## What is being asked
Only the lines of the data below from the one with "margin-top: none ->" through the one with "color: #4c1d95 ->" are wanted. Repeat them exactly.

## The input

····················

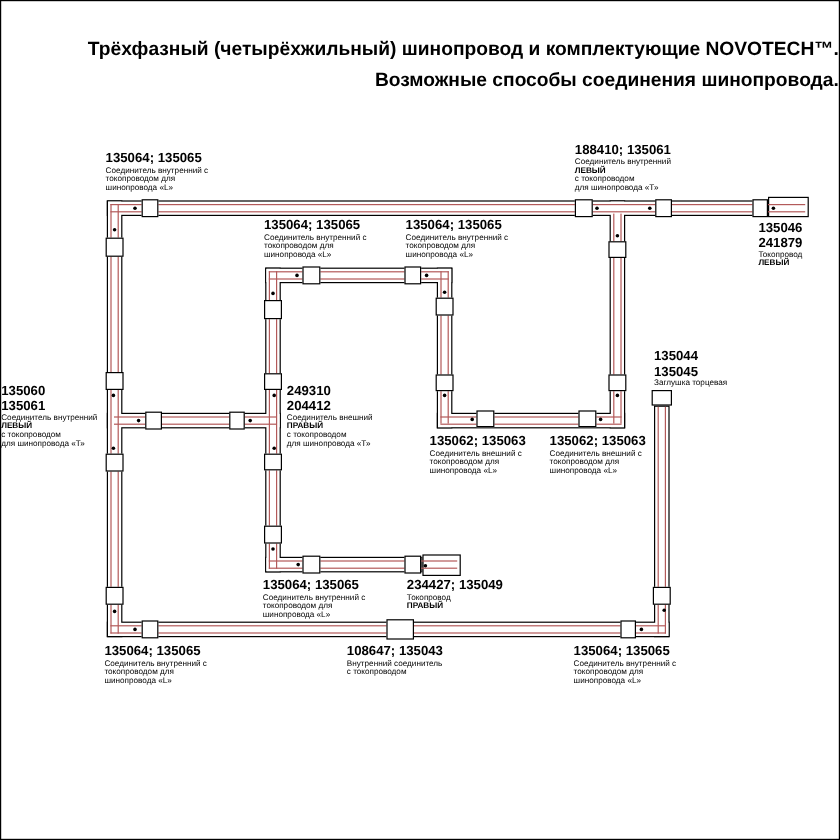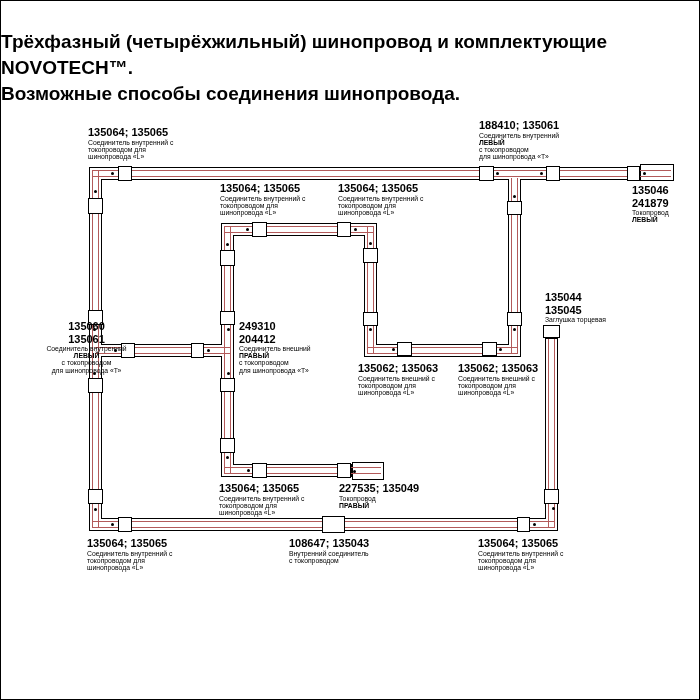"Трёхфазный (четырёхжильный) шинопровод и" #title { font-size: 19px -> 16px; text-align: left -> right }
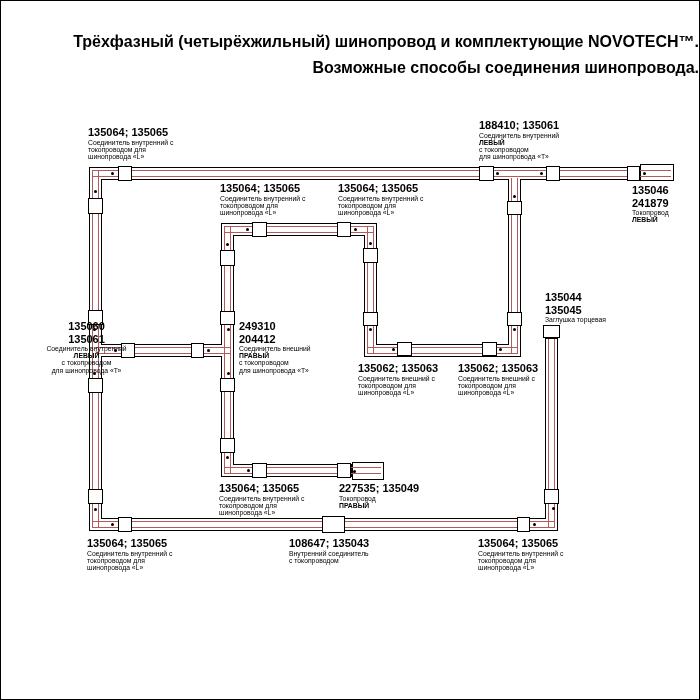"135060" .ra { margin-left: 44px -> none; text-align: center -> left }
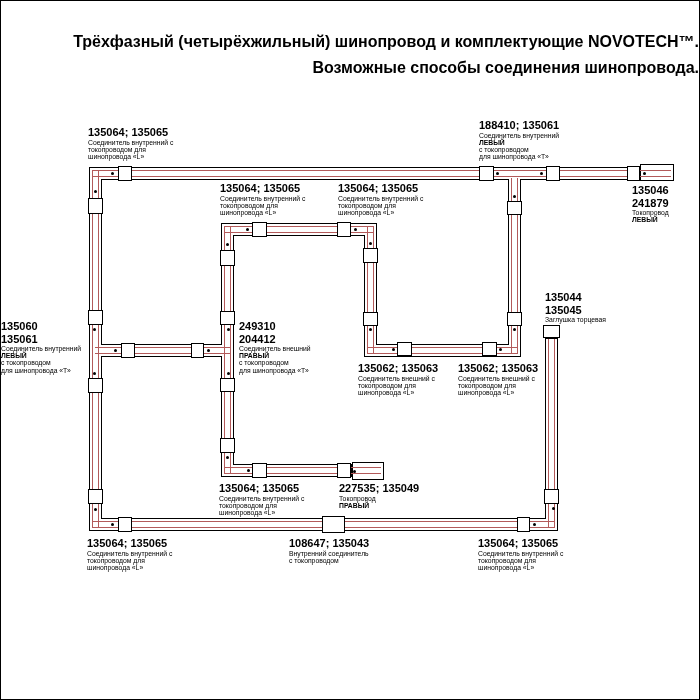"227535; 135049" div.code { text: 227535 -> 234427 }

····················

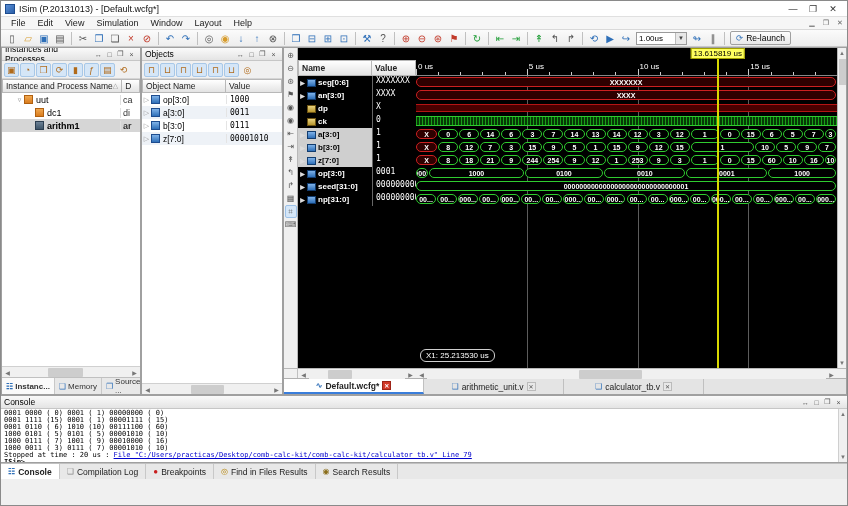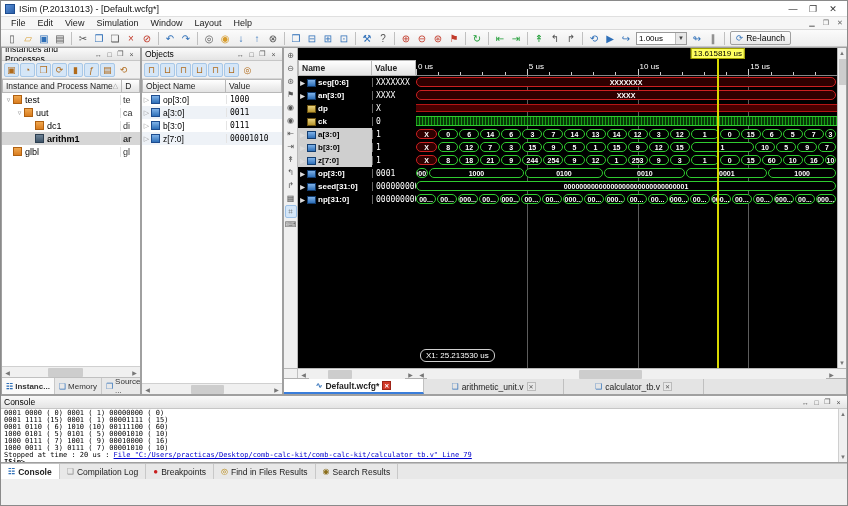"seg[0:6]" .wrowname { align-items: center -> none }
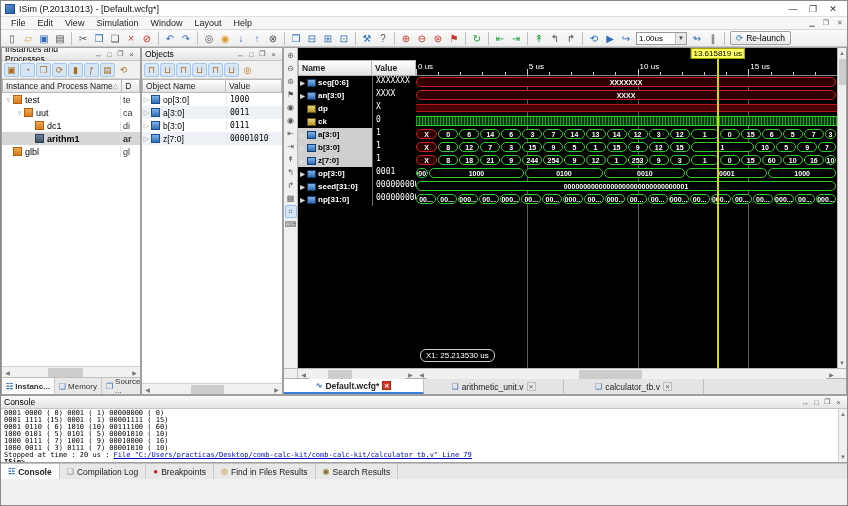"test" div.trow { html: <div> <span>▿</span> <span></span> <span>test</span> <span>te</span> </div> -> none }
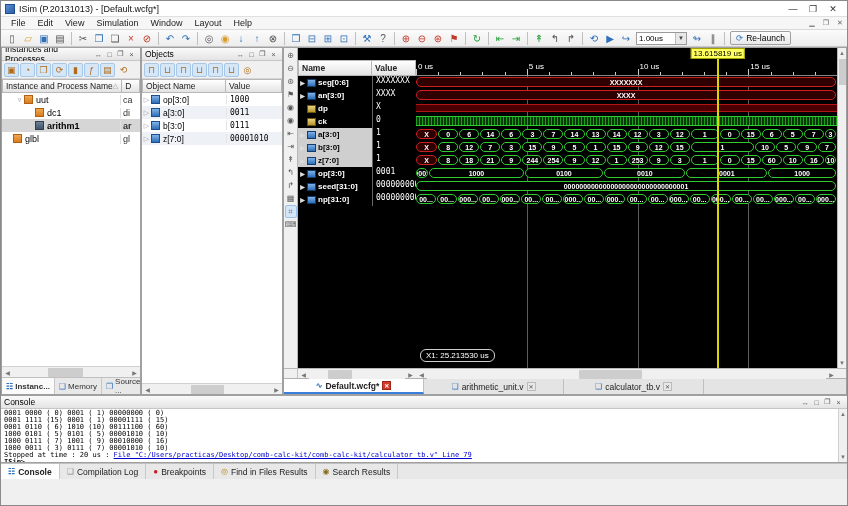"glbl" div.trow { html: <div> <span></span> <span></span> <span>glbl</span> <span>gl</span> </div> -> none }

····················

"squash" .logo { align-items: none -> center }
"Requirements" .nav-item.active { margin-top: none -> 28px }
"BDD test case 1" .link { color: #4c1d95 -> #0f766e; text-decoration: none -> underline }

····················

## Task answer
"Requirements" .nav-item.active { margin-top: none -> 28px }
"BDD test case 1" .link { color: #4c1d95 -> #0f766e; text-decoration: none -> underline }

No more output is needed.